WHAT THE TASK REQUIRES: Print exactly the lines from the line with "discount: 664.50 -> 662.38" to the last line of the data, please, both included.

GIVEN DATA:
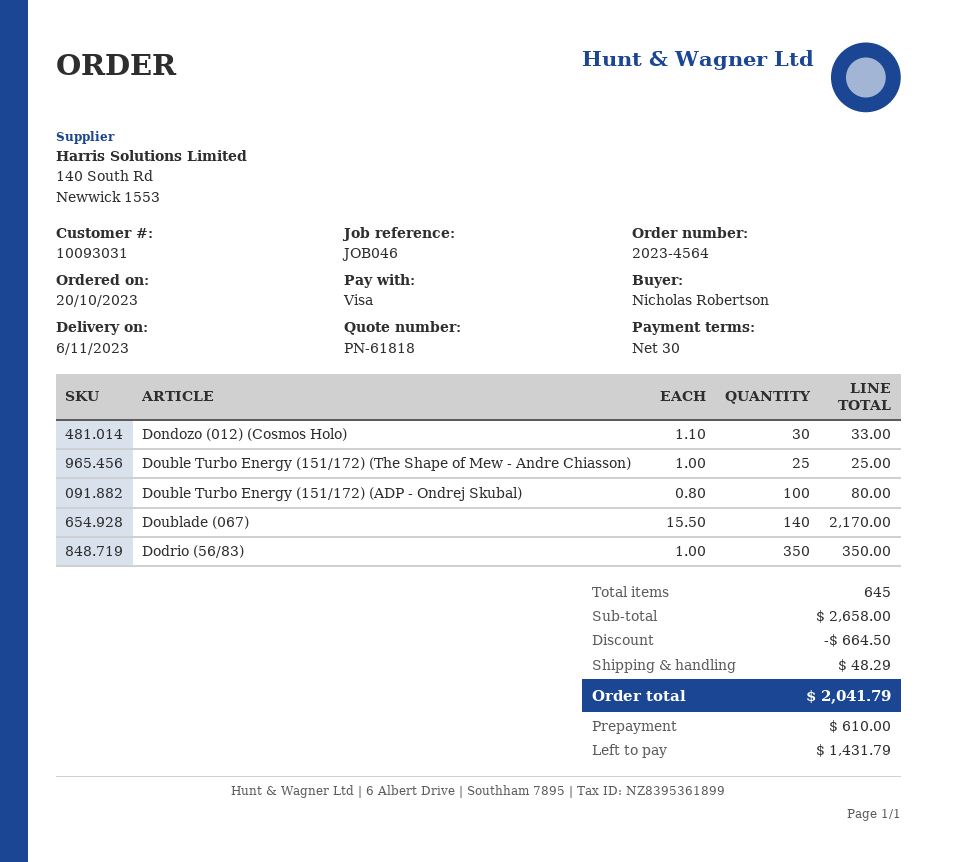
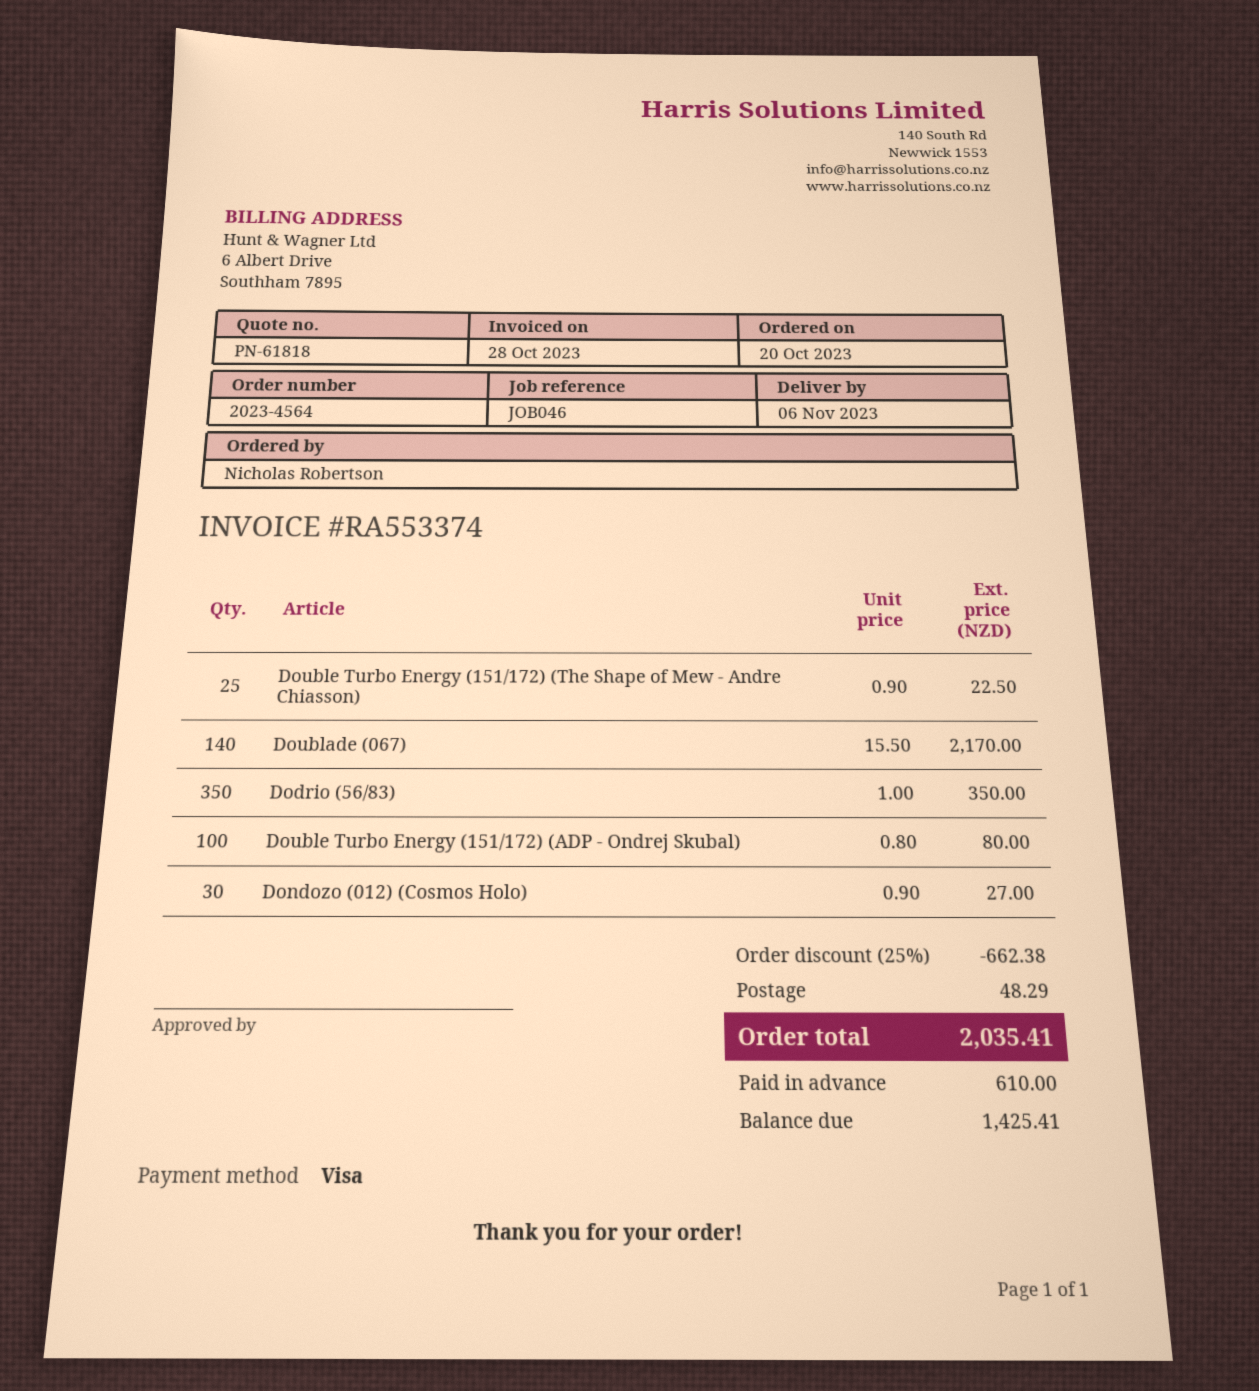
Dondozo (012) (Cosmos Holo): 30 x 1.10 = 33.00 -> 30 x 0.90 = 27.00
Double Turbo Energy (151/172) (The Shape of Mew - Andre Chiasson): 25 x 1.00 = 25.00 -> 25 x 0.90 = 22.50
discount: 664.50 -> 662.38
total: 2041.79 -> 2035.41
balance: 1431.79 -> 1425.41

WRITTEN ANSWER:
discount: 664.50 -> 662.38
total: 2041.79 -> 2035.41
balance: 1431.79 -> 1425.41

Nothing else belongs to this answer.